A values-based early care and education system would benefit children, parents, and teachers in
By Elise Gould, Marcy Whitebook, Zane Mokhiber, and Lea J.E. Austin • January 15, 2020
This report was produced by the Economic Policy Institute and University of California Berkeley’s Center for the Study of Child Care Employment.
In states across the nation, underfunding of early child care and education (ECE) is compromising the well-being of ECE teachers and the children in their care. In many states, policymakers simply do not have the information they need to understand the true cost—and the fundamental components required—to create a comprehensive, high-quality ECE system in their state. Proposals for ECE reform have focused primarily on improving access and affordability for families but have ignored the elephant in the room: early care and education is substantially “funded” through low teacher pay and inadequate supports for ECE teachers, who are primarily women, specifically women of color. In addition to being a serious injustice, lack of adequate financial and professional supports for ECE teachers compromises the consistency and quality of care children receive.
Policymakers and other stakeholders in Alabama have an opportunity to disrupt this suboptimal status quo and ensure that Alabama’s ECE system has the funding it needs to work effectively for children, families, and teachers. In this report, we develop an estimate of what it would cost to provide high-quality and comprehensive early care and education for Alabama’s families that does not financially overburden Alabama’s parents—who often manage in the current system by putting their careers on hold to stay home with their kids—and that also does not come at the expense of ECE teachers. Crucially, the amount of funding available for the ECE workforce is the linchpin of a successful early care and education system. Without well-qualified and fairly compensated early educators, ECE programs will not be able to provide and sustain a high standard of care for the children of Alabama. Creating a values-based budget for early care and education requires aligning costs with what is needed.

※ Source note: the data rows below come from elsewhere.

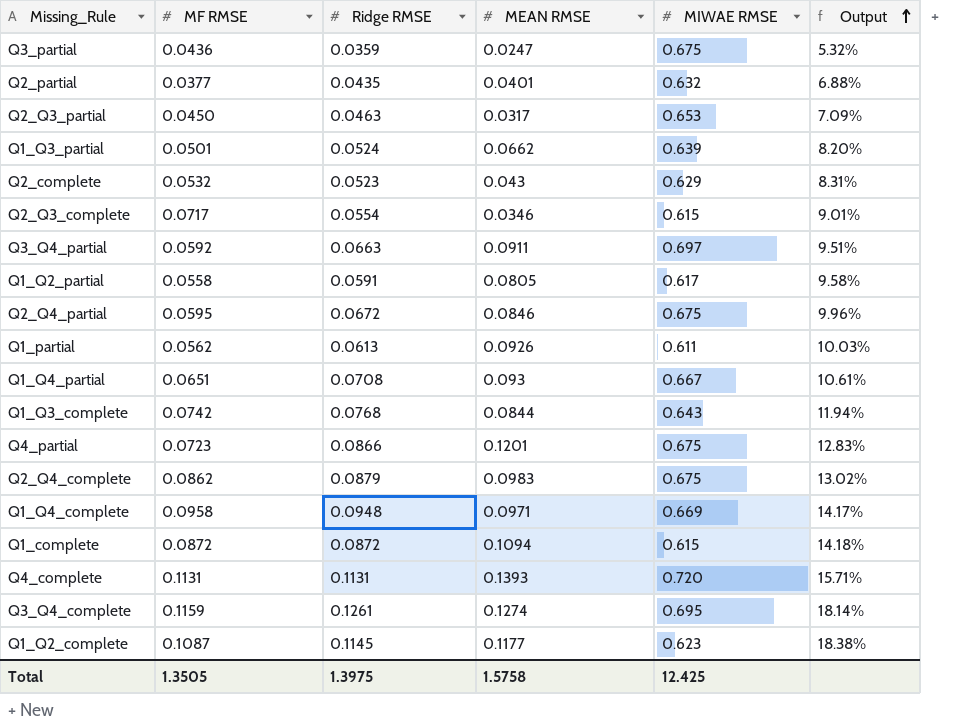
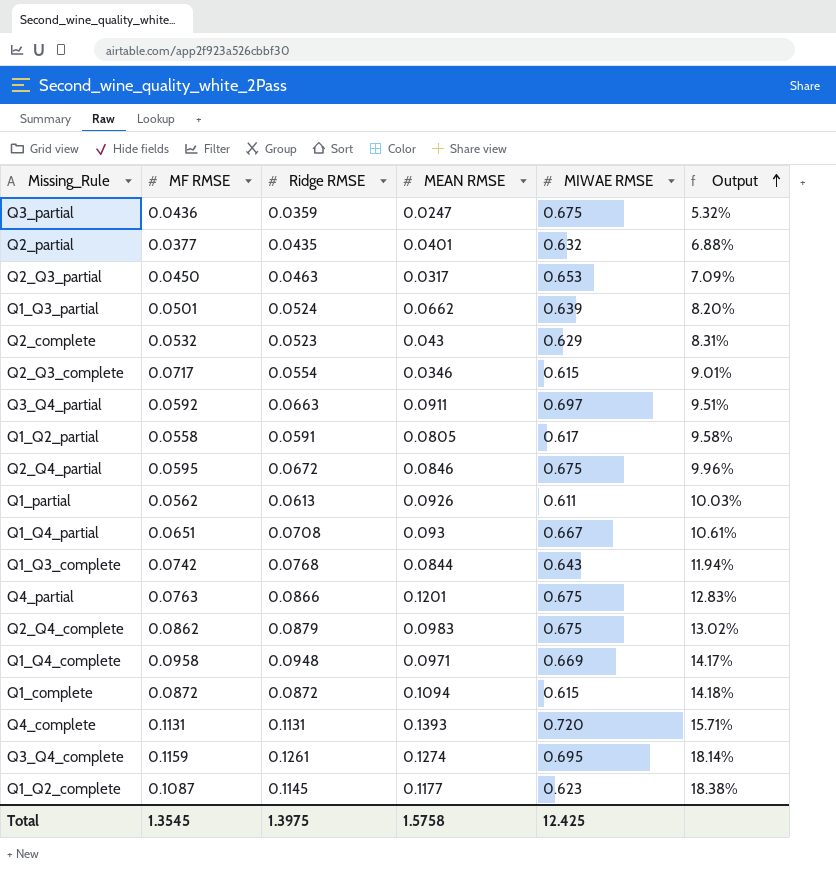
Q4_partial | MF RMSE: 0.0723 -> 0.0763
Total | MF RMSE: 1.3505 -> 1.3545

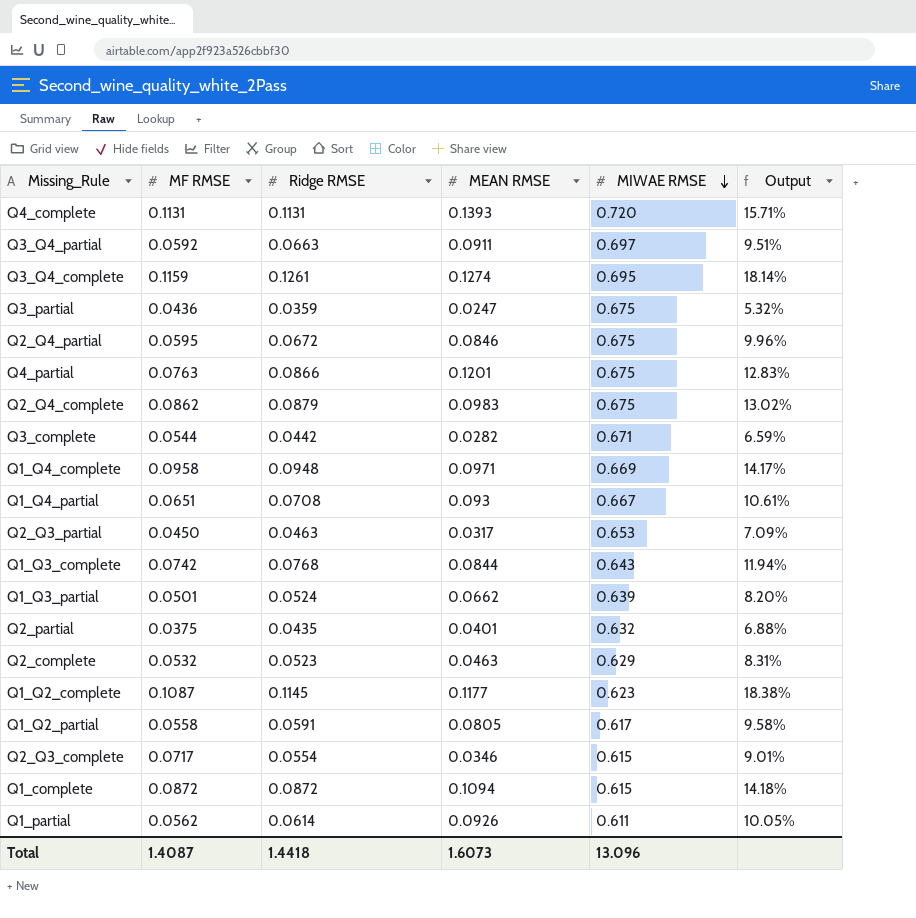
row order: Output ascending -> MIWAE RMSE descending
row Q3_complete: none -> 0.0544 | 0.0442 | 0.0282 | 0.671 | 6.59%
Q2_partial | MF RMSE: 0.0377 -> 0.0375
Q2_complete | MEAN RMSE: 0.043 -> 0.0463
Q1_partial | Ridge RMSE: 0.0613 -> 0.0614
Q1_partial | Output: 10.03% -> 10.05%
Total | MF RMSE: 1.3545 -> 1.4087
Total | Ridge RMSE: 1.3975 -> 1.4418
Total | MEAN RMSE: 1.5758 -> 1.6073
Total | MIWAE RMSE: 12.425 -> 13.096

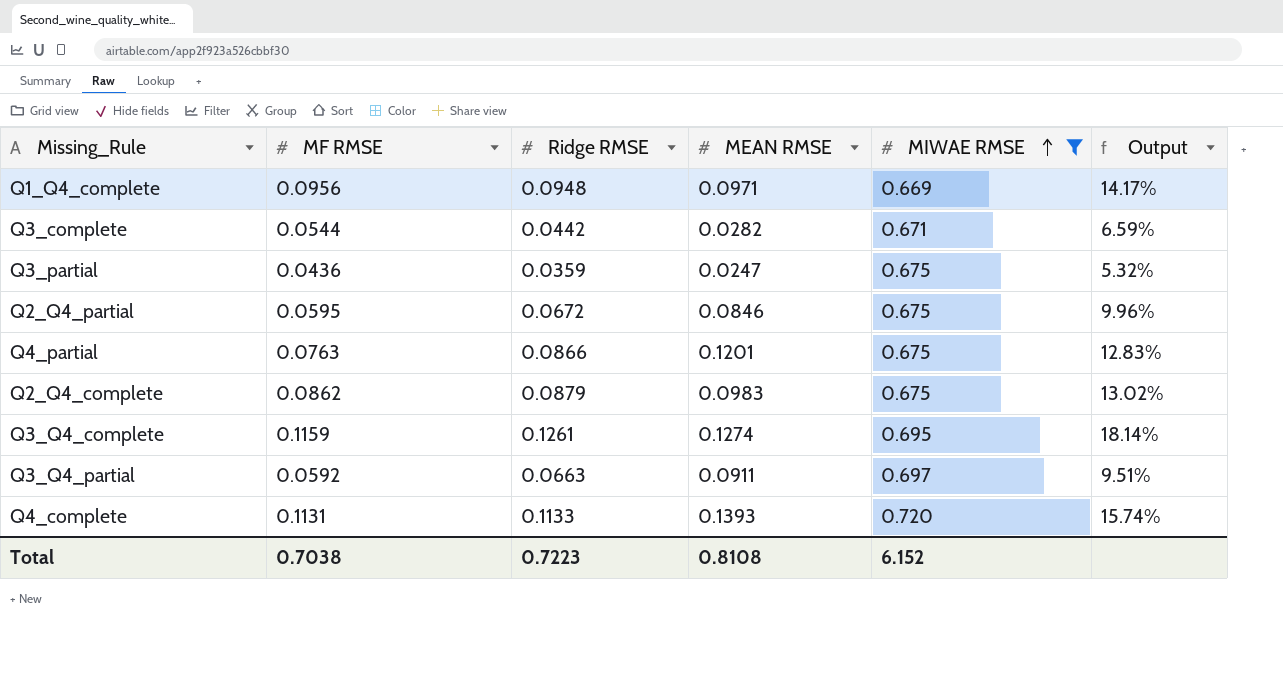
filter: none -> MIWAE RMSE >= 0.669
row order: MIWAE RMSE descending -> MIWAE RMSE ascending
Q1_Q4_complete | MF RMSE: 0.0958 -> 0.0956
Q4_complete | Ridge RMSE: 0.1131 -> 0.1133
Q4_complete | Output: 15.71% -> 15.74%
Total | MF RMSE: 1.4087 -> 0.7038
Total | Ridge RMSE: 1.4418 -> 0.7223
Total | MEAN RMSE: 1.6073 -> 0.8108
Total | MIWAE RMSE: 13.096 -> 6.152

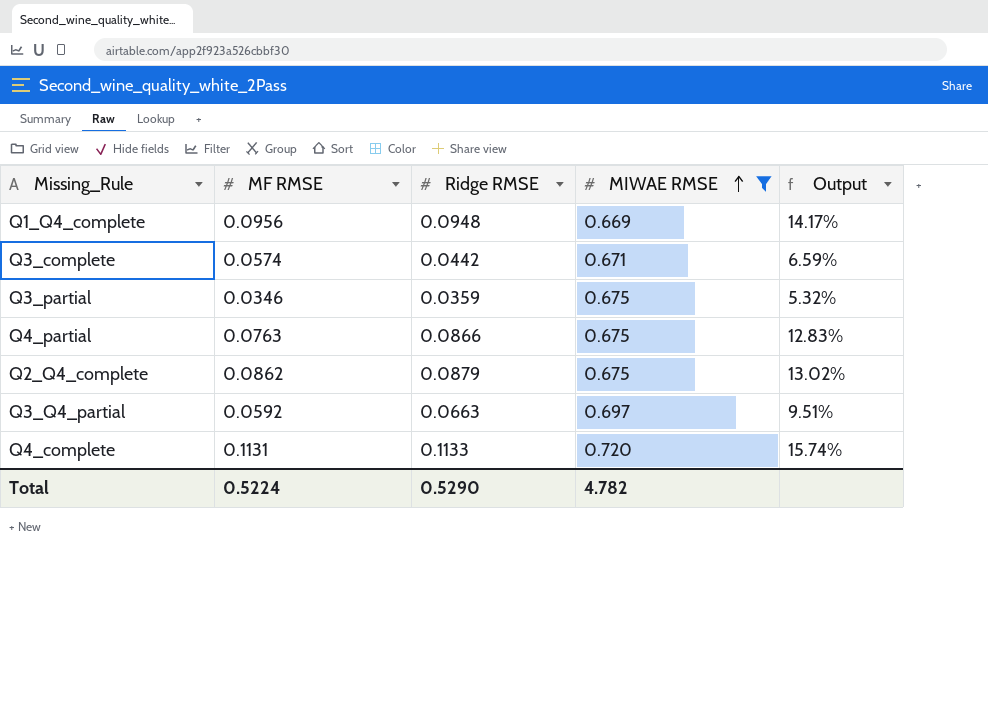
column MEAN RMSE | position: 4 -> none
row Q2_Q4_partial: 0.0595 | 0.0672 | 0.0846 | 0.675 | 9.96% -> none
row Q3_Q4_complete: 0.1159 | 0.1261 | 0.1274 | 0.695 | 18.14% -> none
Q3_complete | MF RMSE: 0.0544 -> 0.0574
Q3_partial | MF RMSE: 0.0436 -> 0.0346
Total | MF RMSE: 0.7038 -> 0.5224
Total | Ridge RMSE: 0.7223 -> 0.5290
Total | MIWAE RMSE: 6.152 -> 4.782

What will a values-based ECE system cost?
A values-based budget for early care and education that ensures a well-qualified and fairly compensated early care workforce providing a high standard of care for the children of the state would cost from $4.7 billion to $6.4 billion, or $27,000 to $29,000 per child, annually, when fully phased in.1
For context, this amounts to 2.1% to 2.9% of Alabama’s GDP.2 We estimate that an overhauled ECE system in Alabama would serve between 177,000 and 234,000 children and would employ between 73,000 and 99,000 ECE teachers at fair wages.3
These costs acknowledge what policymakers are beginning to recognize: we can’t solve the child care crisis without a major investment. Creating a values-based budget for early care and education requires aligning costs with what is needed (see “Core principles,” below). Well-prepared and well-paid educators are the key.4 A realistic and comprehensive estimate of what it would cost to achieve a skilled and stable workforce requires a key set of assumptions about qualifications, compensation, and ratios of children to teachers.5
Core principles of a values-based ECE budget
- Young children—regardless of age or setting—need well-prepared teachers.
- To attract and retain highly skilled teachers, Alabama’s ECE system must offer good wages, guaranteed benefits, and healthy working conditions.
- To provide high-quality care and education, reasonable limits should be placed on the number of children per teacher, and sufficient staffing should be maintained to ensure adequate coverage at all times.
- Teachers must be allotted adequate time during which they do not have responsibility for children, so that they can attend to other professional responsibilities (e.g., plan activities and communicate with co-teachers and parents) as well as obtain further professional development.
- Program administrators and other key personnel must also have fair pay and healthy working conditions.
- To meet the increased demand for services anticipated once a stronger system is in place, the pipeline of highly qualified and committed teachers must be increased.
The problems with the current early care and education system in Alabama
While the costs of a comprehensively reformed ECE system will be substantial, the status quo is unacceptable. What parents can afford to pay is not enough to provide teachers with fair wages and ensure high-quality care and education for young children; early educators are expected to underwrite the cost of the broken system with their low wages. This expectation is largely unchallenged.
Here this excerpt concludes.